Exercises: Chapter 7

Handling Categorical Data


Exercise 1: The Encoding Decision Tree (Conceptual)

For each of the following features, specify the encoding you would use for (a) a logistic regression model and (b) a gradient boosted tree. Justify each choice by referencing cardinality, feature type (nominal vs. ordinal), and model type.

Feature Unique Values Example Values
payment_method 4 credit_card, paypal, bank_transfer, crypto
education_level 5 high_school, some_college, bachelors, masters, phd
zip_code 8,200 10001, 90210, 60614, ...
browser 12 chrome, firefox, safari, edge, opera, ...
product_category 340 electronics, clothing, home_garden, ...
job_title 4,800 software_engineer, nurse, teacher, ...

For zip_code and job_title, also describe a domain-informed grouping strategy that would reduce cardinality before encoding.


Exercise 2: One-Hot Encoding by Hand (Applied)

Given the following data:

import pandas as pd

df = pd.DataFrame({
    'subscriber_id': ['S1', 'S2', 'S3', 'S4'],
    'device_type': ['mobile', 'desktop', 'tablet', 'mobile'],
    'churned': [1, 0, 0, 1]
})

a) Write out the one-hot encoded matrix for device_type (without dropping any column). Show the full 4x3 matrix.

b) Now write the matrix with drop='first'. Which category is the reference level? How many columns remain?

c) If a new subscriber appears with device_type = 'vr_headset' (not in the training data), what does the one-hot encoded row look like under handle_unknown='ignore'? Why?

d) Explain why dropping a column matters for logistic regression but not for a random forest.


Exercise 3: Target Encoding Leakage (Conceptual + Applied)

Consider the following toy dataset:

import pandas as pd

df = pd.DataFrame({
    'genre': ['horror', 'horror', 'comedy', 'comedy', 'comedy',
              'drama', 'drama', 'drama', 'drama', 'drama'],
    'churned': [1, 1, 0, 0, 1, 0, 0, 1, 0, 0]
})

a) Compute the naive target encoding for each genre (mean of churned per genre, applied to the same rows). Show the encoded values.

b) For the horror genre (2 observations, both churned), the naive encoding is 1.0. Explain why this is problematic. What would a model learn from this feature?

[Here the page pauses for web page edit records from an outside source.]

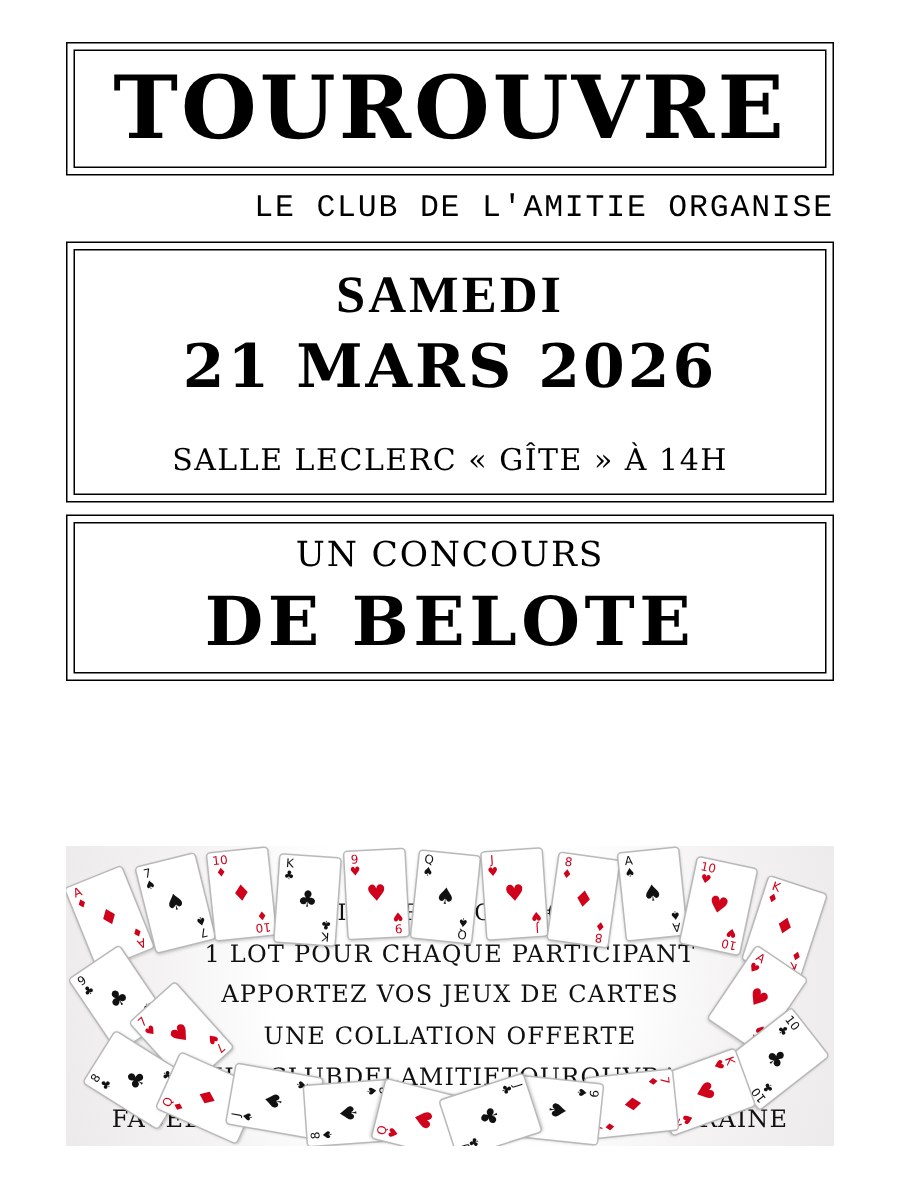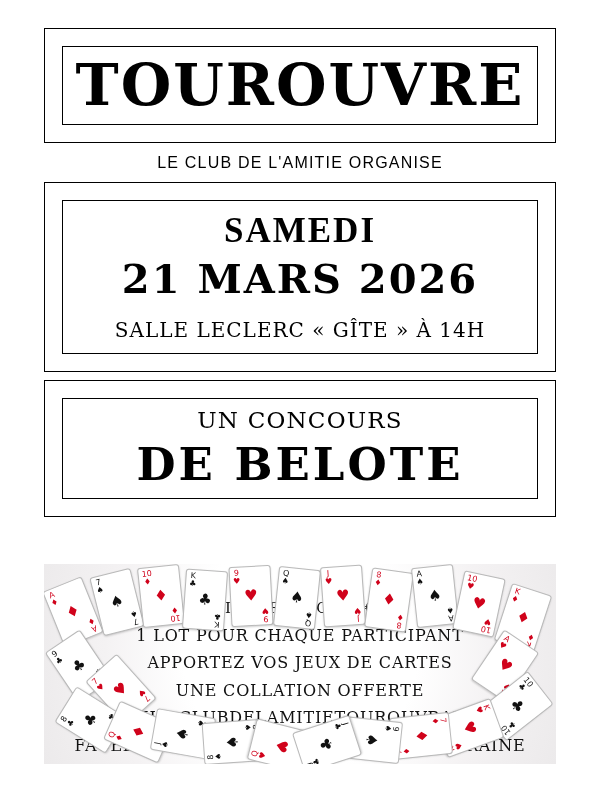"TOUROUVRE" .frame { padding: 17px -> 4px }
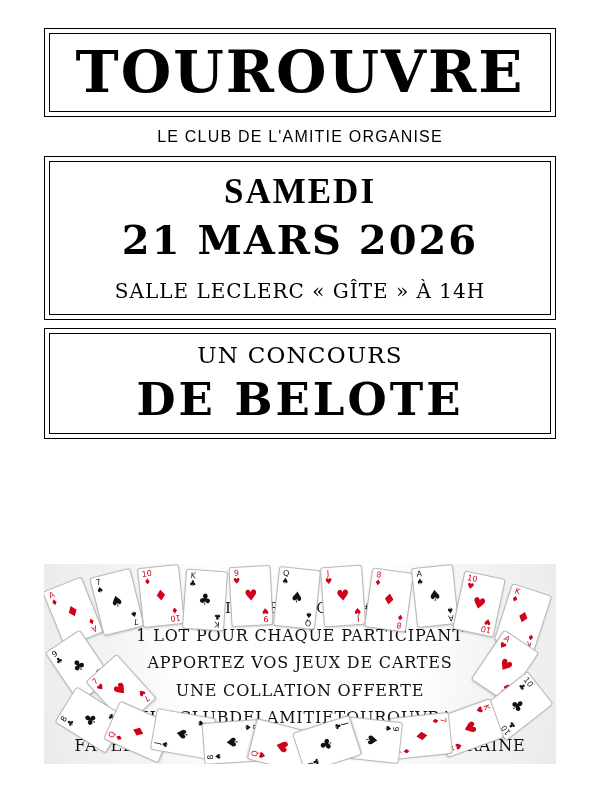"LE CLUB DE L'AMITIE ORGANISE" .subtitle-line { font-family: Liberation Sans, sans-serif -> Liberation Mono, monospace; font-size: 16px -> 21px; text-align: center -> right }
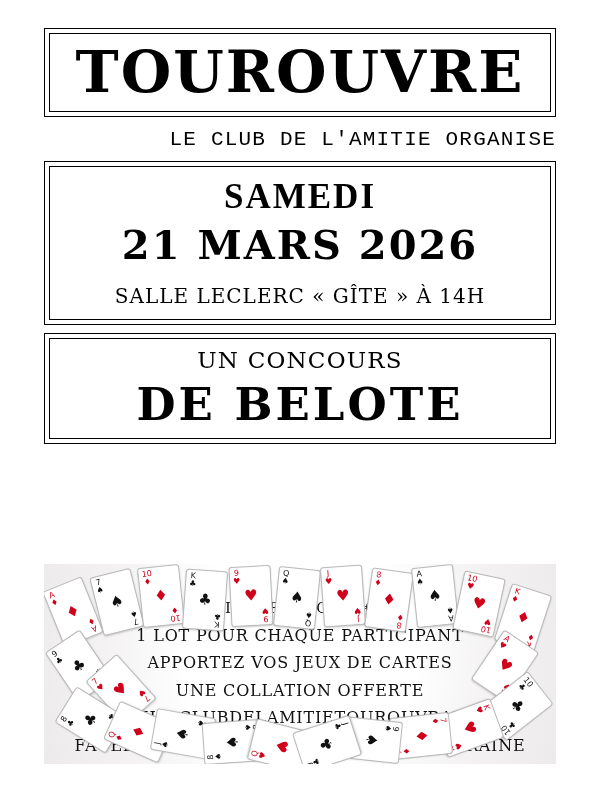"21 MARS 2026" .big-line-2 { margin-bottom: 12px -> 22px }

c) Compute the leave-one-out encoding for each row. Show your work for at least one row from each genre.

d) Now apply smoothed target encoding with m=5 and a global mean of 0.3. Compute the smoothed encoding for each genre. Show the formula and the result.

e) Compare the naive, LOO, and smoothed encodings for the horror genre. Which is most reliable for a model? Why?


Exercise 4: Frequency Encoding (Applied)

Using the StreamFlow genre distribution below:

genre_counts = pd.Series({
    'drama': 480_000,
    'comedy': 360_000,
    'action': 288_000,
    'thriller': 240_000,
    'sci_fi': 240_000,
    'horror': 192_000,
    'romance': 168_000,
    'documentary': 120_000,
    'animation': 72_000,
    'reality': 48_000,
    'true_crime': 48_000,
    'foreign_language': 36_000,
    'classic': 24_000,
    'experimental': 12_000,
    'silent_era': 12_000
})
total = genre_counts.sum()

a) Compute the frequency encoding (proportion) for each genre. Round to 4 decimal places.

b) A new genre, ai_generated, appears in production with 500 subscribers. What frequency encoding value should it receive? Why?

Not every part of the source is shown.